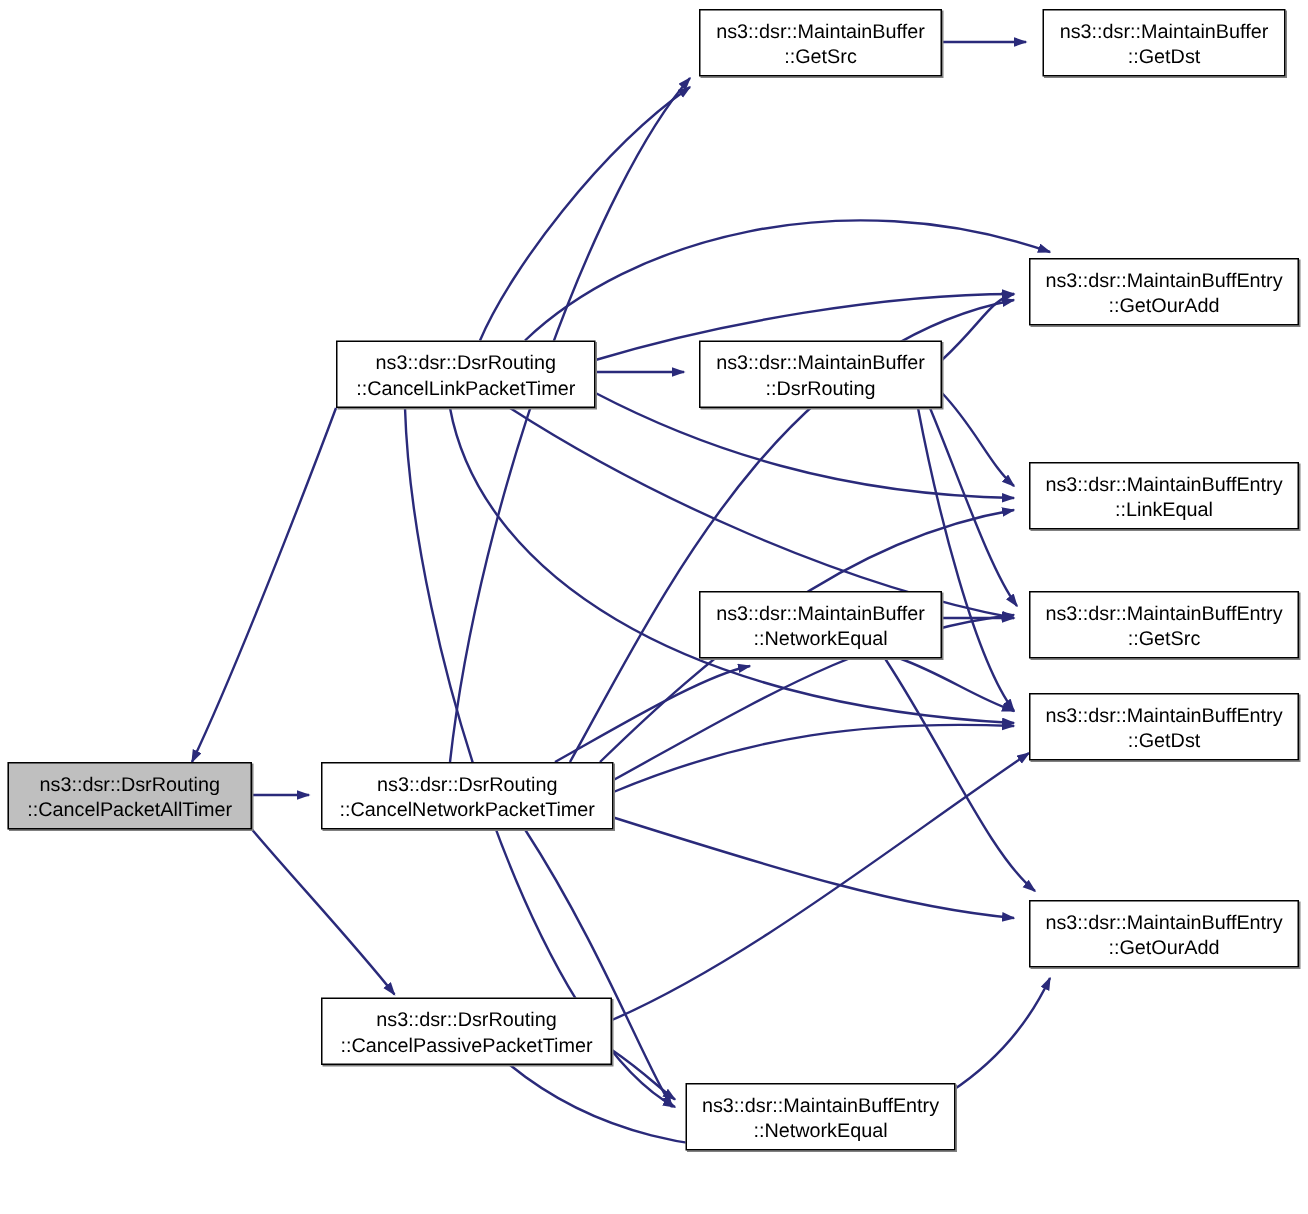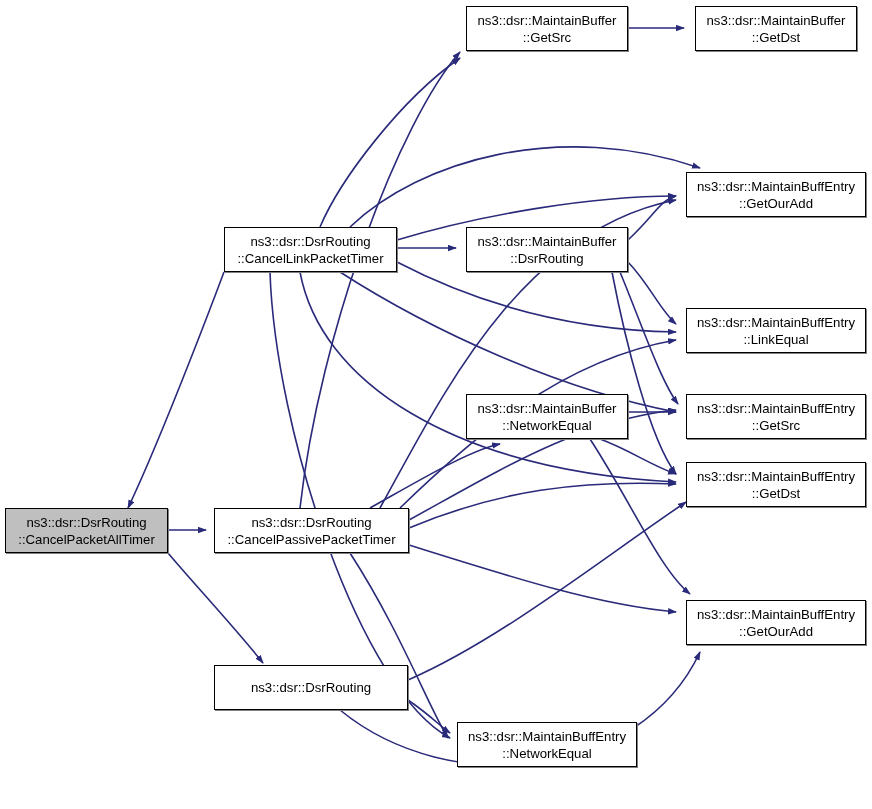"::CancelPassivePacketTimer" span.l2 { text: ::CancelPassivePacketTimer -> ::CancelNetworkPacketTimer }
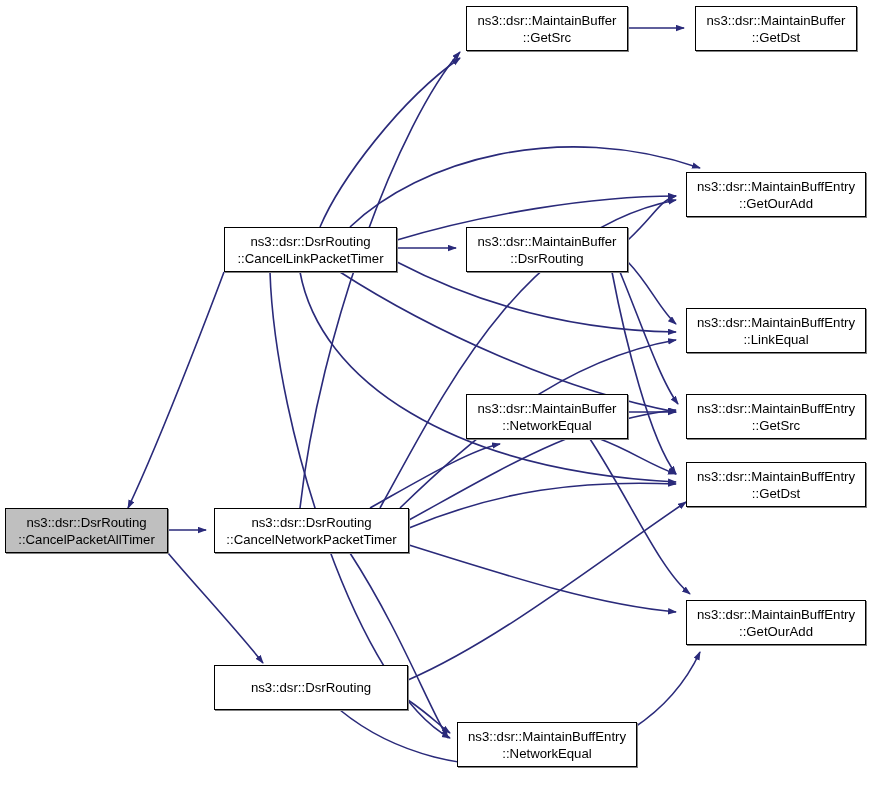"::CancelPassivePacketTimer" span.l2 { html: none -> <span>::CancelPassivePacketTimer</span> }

==

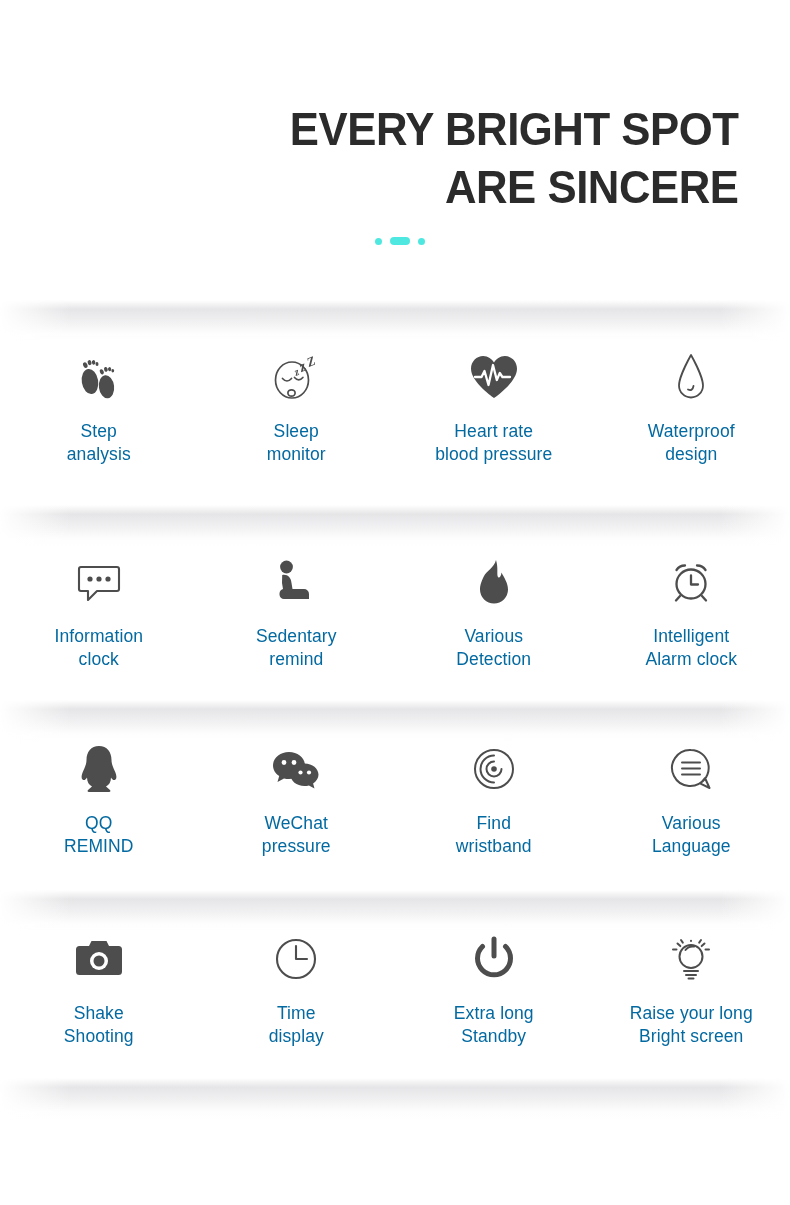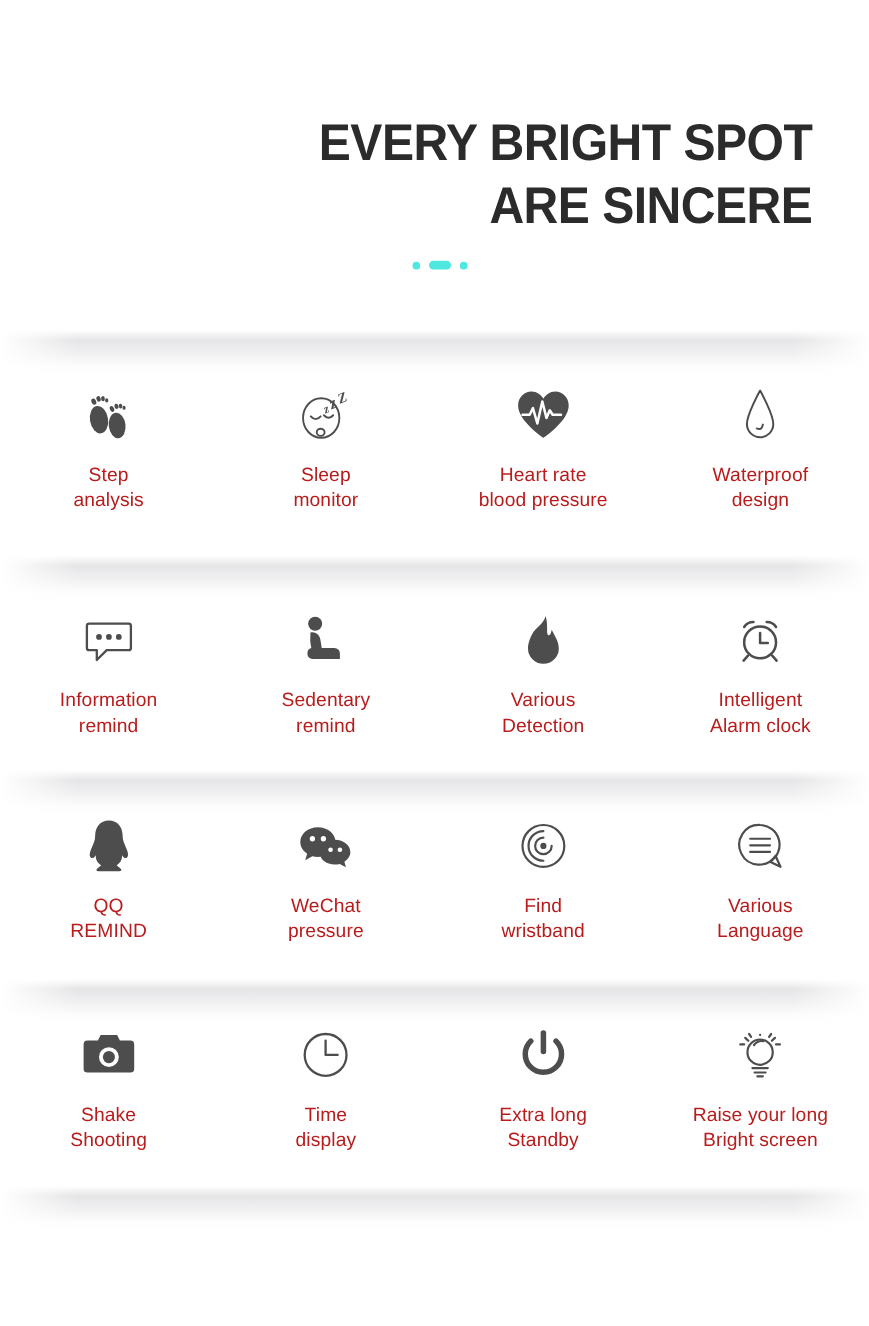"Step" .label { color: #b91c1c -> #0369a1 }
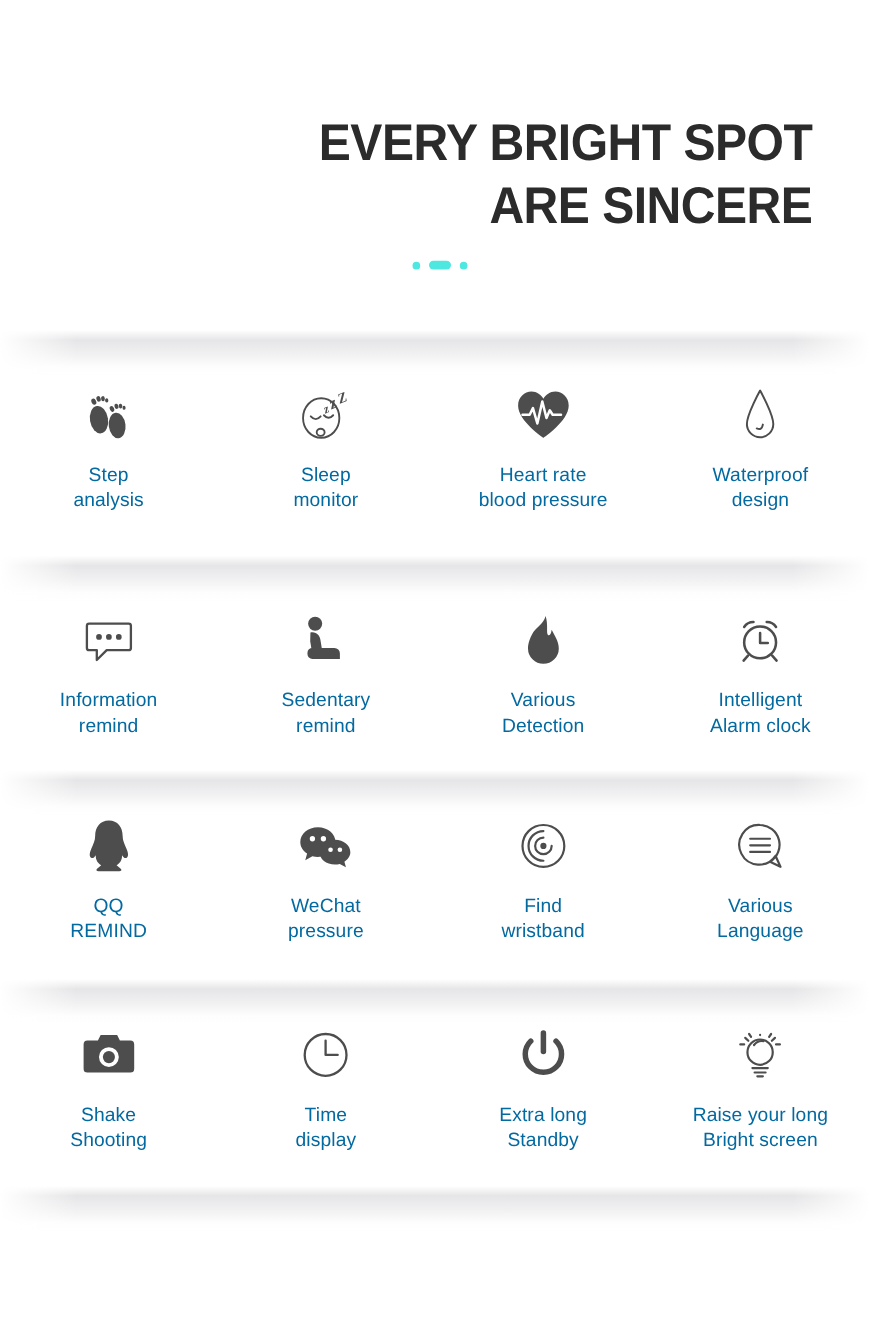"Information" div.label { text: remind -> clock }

---

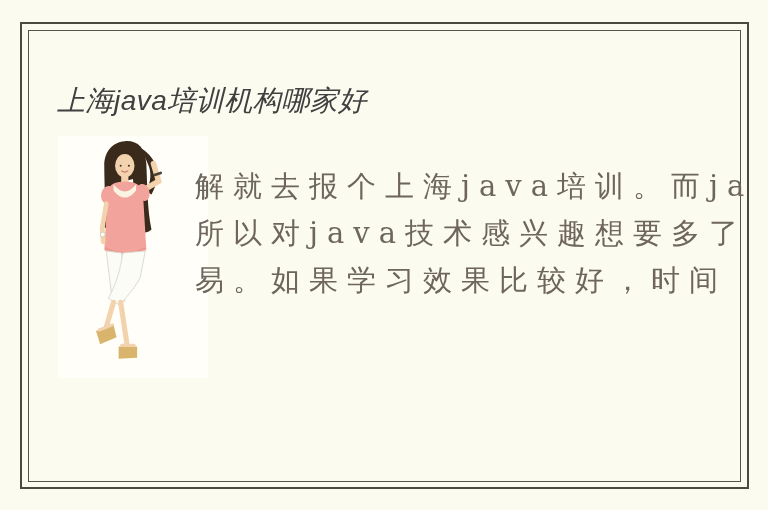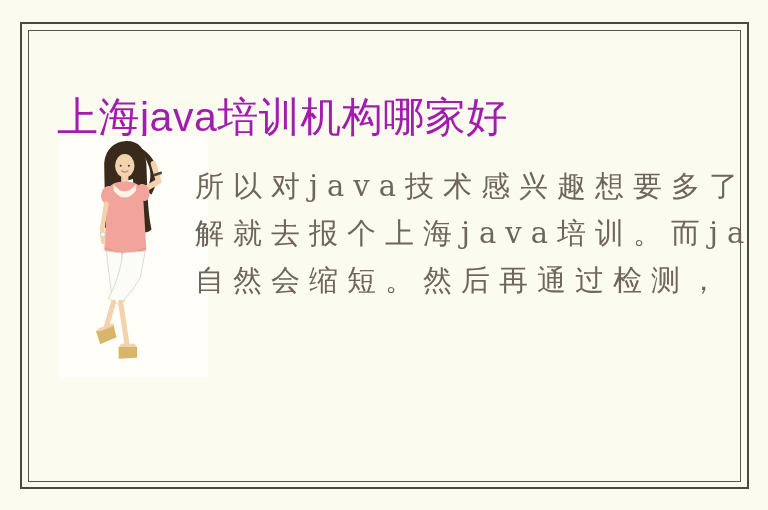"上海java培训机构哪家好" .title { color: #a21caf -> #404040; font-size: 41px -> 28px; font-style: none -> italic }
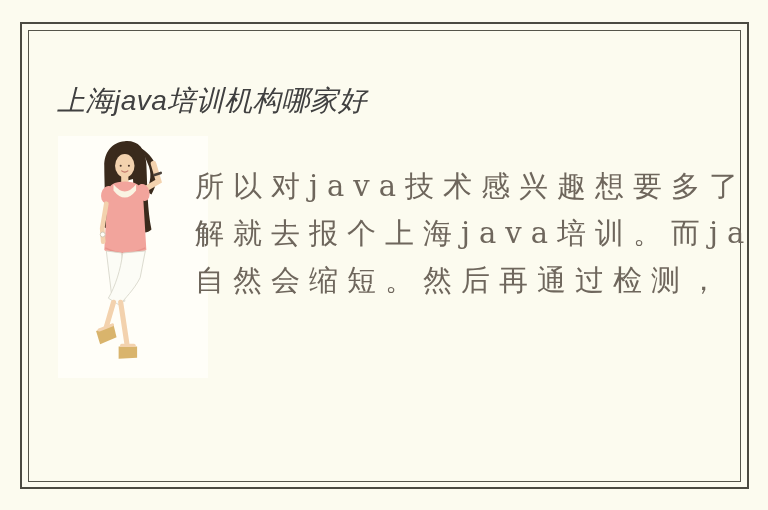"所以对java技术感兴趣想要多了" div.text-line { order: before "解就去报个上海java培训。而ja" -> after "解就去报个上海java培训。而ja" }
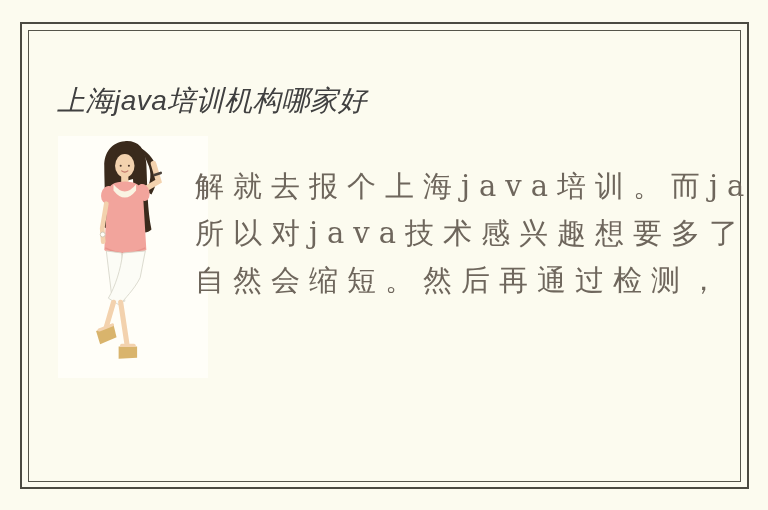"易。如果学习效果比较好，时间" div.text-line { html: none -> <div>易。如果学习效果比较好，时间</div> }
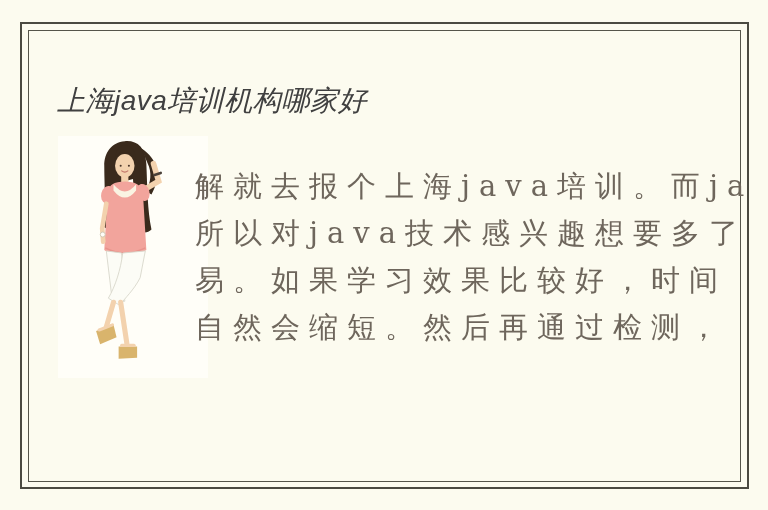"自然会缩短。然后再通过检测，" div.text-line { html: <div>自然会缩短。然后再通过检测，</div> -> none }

## What the task requires
From the records above, output only the lines starting at the one containing "text: ::CancelPassivePacketTimer ->" and ending at the one containing "none -> <span>::CancelPassivePacketTimer</span>", word for word. Pictures stay out.

## Result for this task
"::CancelPassivePacketTimer" span.l2 { text: ::CancelPassivePacketTimer -> ::CancelNetworkPacketTimer }
"::CancelPassivePacketTimer" span.l2 { html: none -> <span>::CancelPassivePacketTimer</span> }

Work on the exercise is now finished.